Vinnnf/Thinkless-1.5B-RL-DeepScaleR is a 1.5 billion parameter language model developed by Gongfan Fang, Xinyin Ma, and Xinchao Wang. It is trained under a reinforcement learning paradigm using a Decoupled Group Relative Policy Optimization (DeGRPO) algorithm, enabling it to adaptively select between short-form and long-form reasoning. This model is optimized to reduce computational costs by minimizing unnecessary long-chain thinking, particularly excelling in mathematical and reasoning benchmarks like Minerva Algebra, MATH-500, and GSM8K.
Thinkless: Adaptive Reasoning LLM
Thinkless-1.5B-RL-DeepScaleR is a 1.5 billion parameter model designed to intelligently decide when to engage in detailed, long-form reasoning versus providing concise, short-form responses. Developed by Gongfan Fang, Xinyin Ma, and Xinchao Wang, this model utilizes a novel reinforcement learning framework with two control tokens: <short> for brief answers and <think> for in-depth reasoning.
Key Capabilities
- Adaptive Reasoning: Employs a learnable framework to select optimal reasoning modes based on task complexity and the model's internal assessment.
- Computational Efficiency: Significantly reduces the use of long-chain thinking by 50%-90% on various benchmarks, leading to lower computational costs compared to traditional Reasoning Language Models.
- Decoupled Learning: Incorporates a Decoupled Group Relative Policy Optimization (DeGRPO) algorithm, separating control token selection from response accuracy, which stabilizes training and prevents collapse.

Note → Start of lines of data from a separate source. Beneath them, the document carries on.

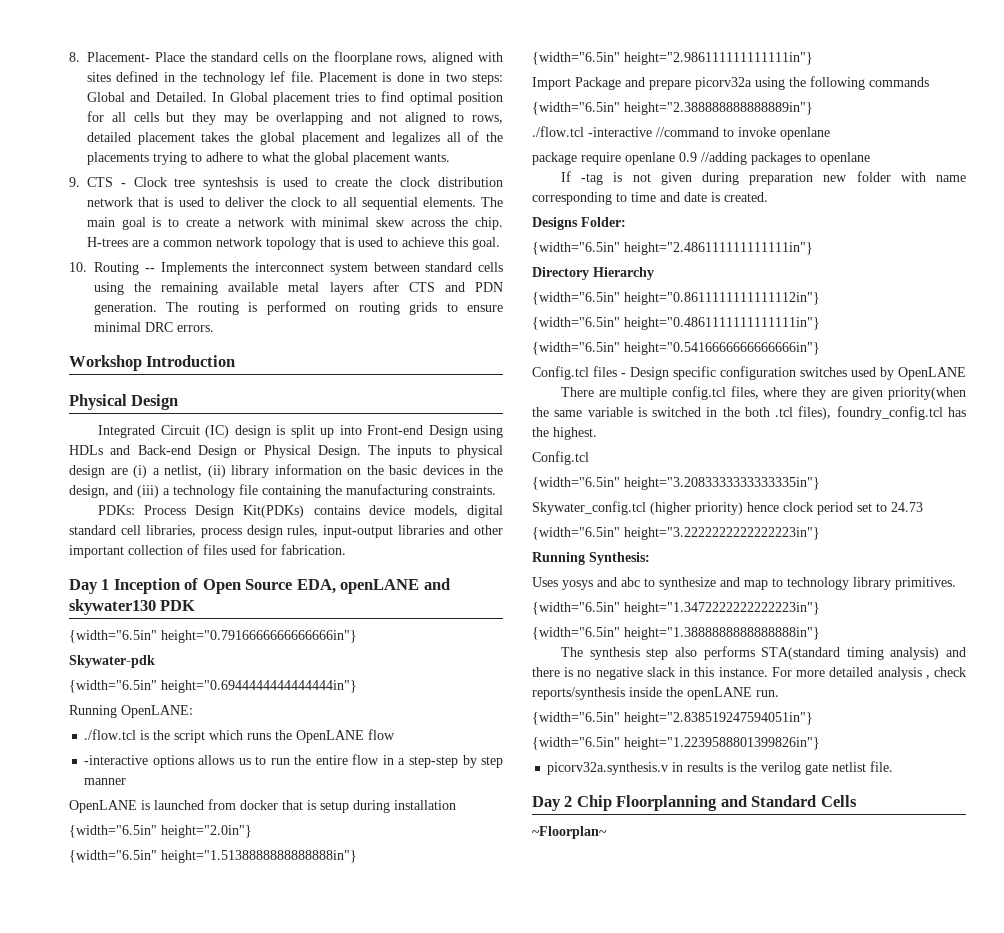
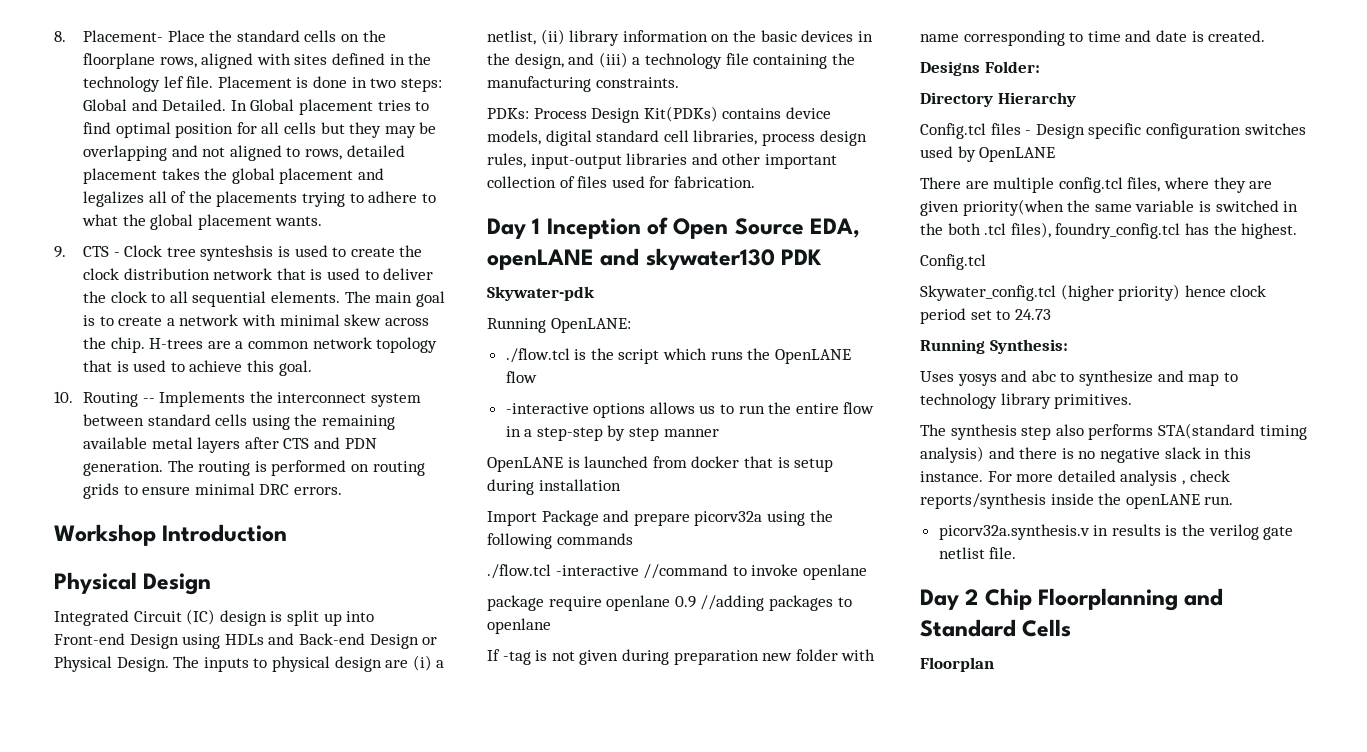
[69,630,357,643] // {width="6.5in" height="0.7916666666666666in"} -> (823, 257) none
[69,680,357,693] // {width="6.5in" height="0.6944444444444444in"} -> (595, 293) none
[69,825,252,838] [69,850,357,863] [532,52,813,65] // {width="6.5in" height="2.0in"} // {width="6.5in" height="1.5138888888888888in"} // {width="6.5in" height="2.986111111111111in"} -> (621, 485) none
[532,102,813,115] // {width="6.5in" height="2.388888888888889in"} -> (633, 539) none
[532,242,813,255] // {width="6.5in" height="2.486111111111111in"} -> (1040, 67) none
[532,292,820,305] [532,317,820,330] [532,342,820,355] // {width="6.5in" height="0.8611111111111112in"} // {width="6.5in" height="0.4861111111111111in"} // {width="6.5in" height="0.5416666666666666in"} -> (1076, 99) none
[532,477,820,490] // {width="6.5in" height="3.2083333333333335in"} -> (986, 262) none
[532,527,820,540] // {width="6.5in" height="3.2222222222222223in"} -> (1051, 314) none
[532,602,820,615] [532,627,820,640] // {width="6.5in" height="1.3472222222222223in"} // {width="6.5in" height="1.3888888888888888in"} -> (1133, 401) none
[532,712,813,725] [532,737,820,750] // {width="6.5in" height="2.838519247594051in"} // {width="6.5in" height="1.2239588801399826in"} -> (1234, 500) none
[532,826,607,839] ~Floorplan~ -> [920,657,994,672] Floorplan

- Mathematical Proficiency: Demonstrates strong performance on mathematical and reasoning benchmarks such as Minerva Algebra, MATH-500, and GSM8K.
Good For
- Applications requiring efficient and adaptive reasoning, especially in mathematical problem-solving.
- Scenarios where balancing response conciseness with reasoning depth is crucial.
- Reducing inference costs for reasoning-intensive tasks by avoiding unnecessary complex thought processes.